Beyond those tested tools, "the policy options for the Fed are not
great," said Jon Faust, a Johns Hopkins University economics
professor and former adviser to the Fed's Washington-based Board of
Governors.
Quantitative easing "made a lot of sense" as an effort to prime a
nascent economic recovery, Faust said, "but that is not the same as
turning an economy that is heading down."
With short term U.S. interest rates still so near zero, the standard
monetary policy tool of lowering rates is also unlikely to work.
Other options, such as the direct lending programs used during the
2008 crisis, might stretch the Fed's legal authority.

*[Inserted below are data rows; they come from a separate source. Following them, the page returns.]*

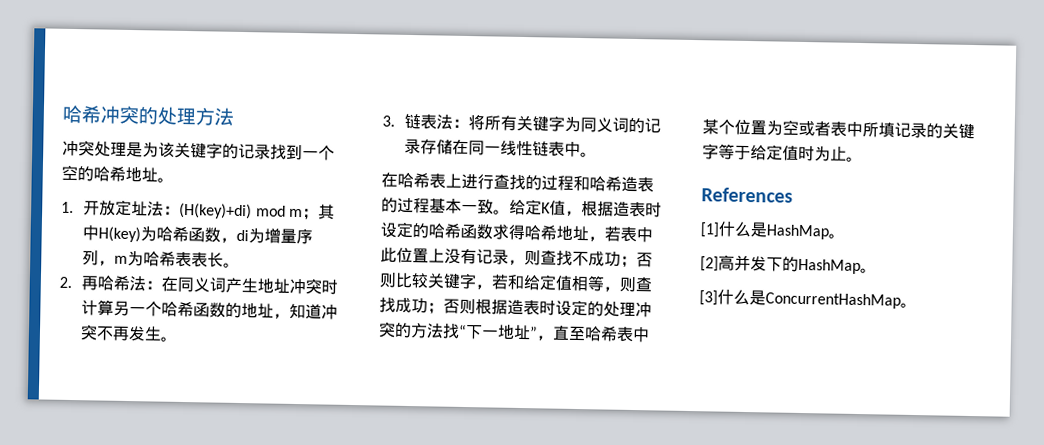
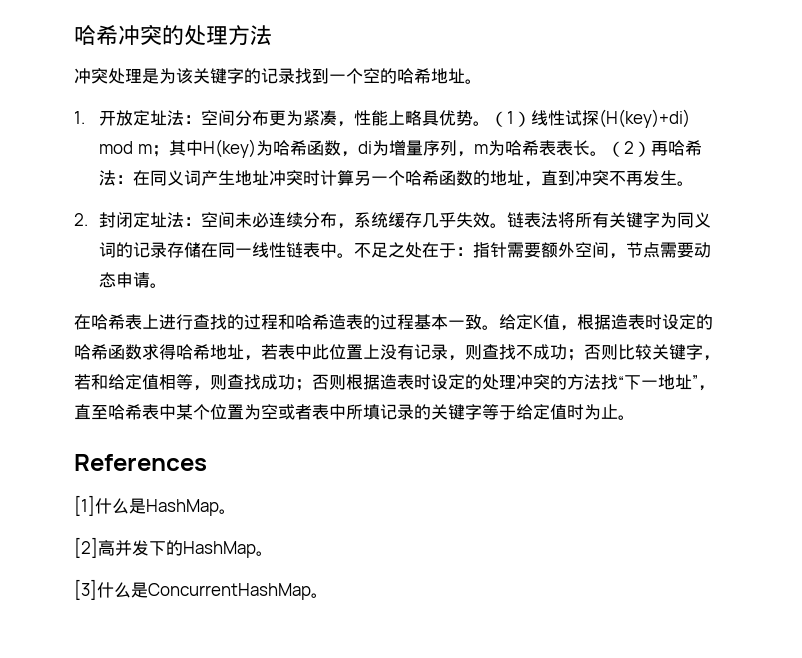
(181, 210) none -> [201,110,600,127] 空间分布更为紧凑，性能上略具优势。（1）线性试探
[59,276,72,288] // 2. -> [606,141,651,157] （2）
[289,303,323,320] 知道 -> [541,170,576,186] 直到
[382,113,470,130] 3.链表法： -> [74,212,559,229] 2.封闭定址法：空间未必连续分布，系统缓存几乎失效。链表法
(598, 155) none -> [354,242,712,259] [99,272,168,288] 不足之处在于：指针需要额外空间，节点需要动态申请。

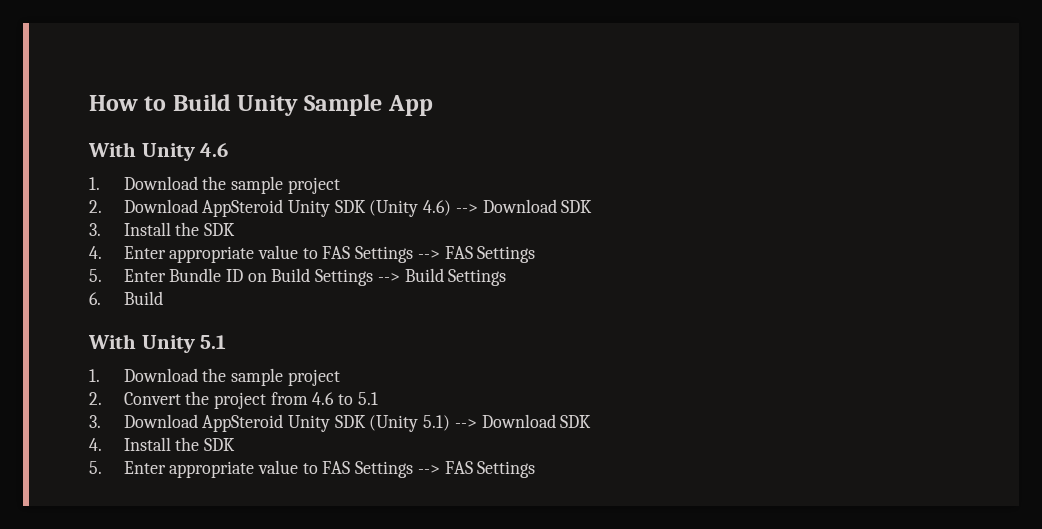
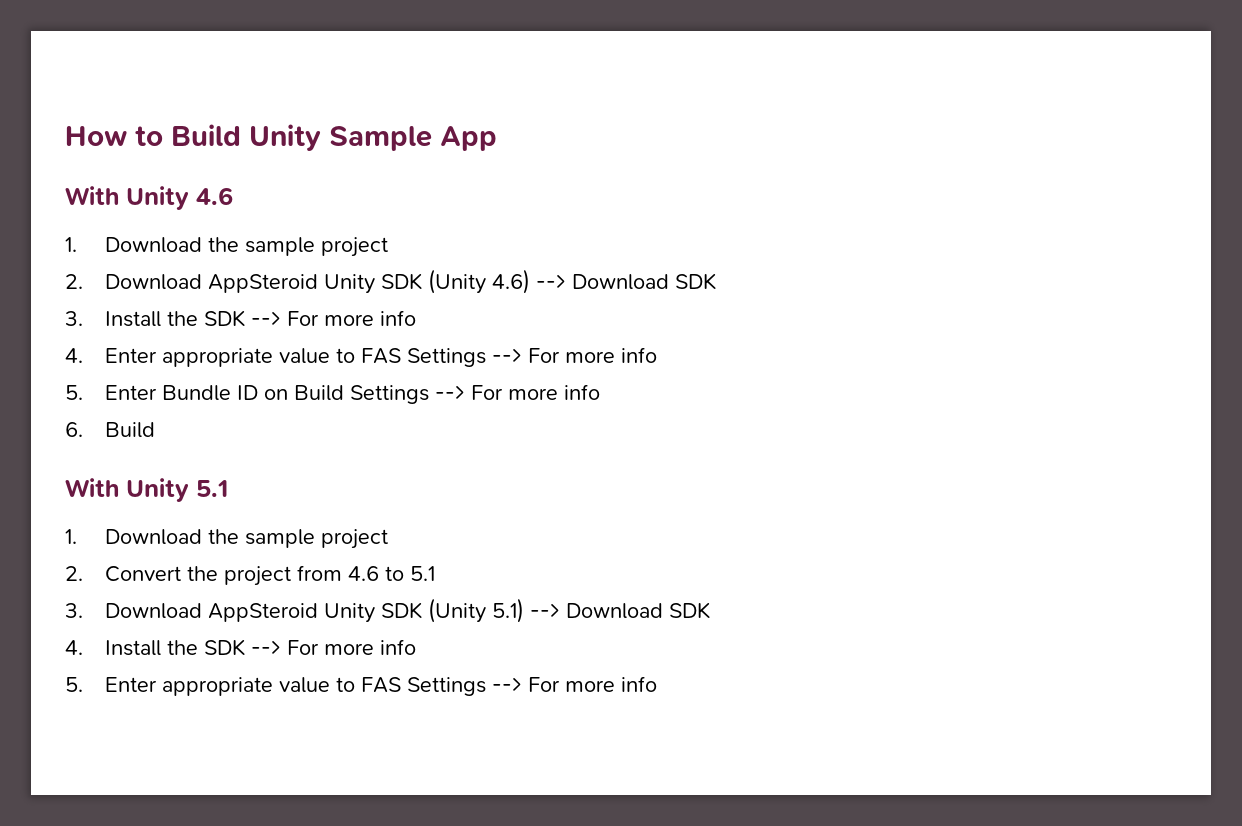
(235, 229) none -> [251,310,417,326] --> For more info
[444,246,536,263] FAS Settings -> [528,347,658,363] For more info
[404,268,507,286] Build Settings -> [471,384,601,400] For more info
(235, 444) none -> [251,639,417,655] --> For more info
[444,461,536,478] FAS Settings -> [528,676,658,692] For more info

"There are limits to what monetary policy can do," said John
Cochrane, a senior fellow at the Hoover Institution at Stanford
University. "There is a world market pushing for lower interest
rates that is very hard for the Fed to fight."
It is still too early for the Fed to declare defeat though, said
David Stockton, the Fed's former research director and now a fellow
at the Peterson Institute for International Economics.
The Fed's next monetary policy meeting will be held on March 15-16
when policymakers issue fresh economic forecasts and Yellen holds a
press conference.
Given the perceived limits on what central banks can now do, and the
political limits on any likely fiscal response to a recession, "we
are going to be in a situation where you are pricing in greater
concern about negative outcomes than the benefits of positive
outcomes," Stockton said.
"We would be entering a much more perilous situation if we suffer an
outright downturn at this point."
(Reporting by Howard Schneider; editing by Clive McKeef)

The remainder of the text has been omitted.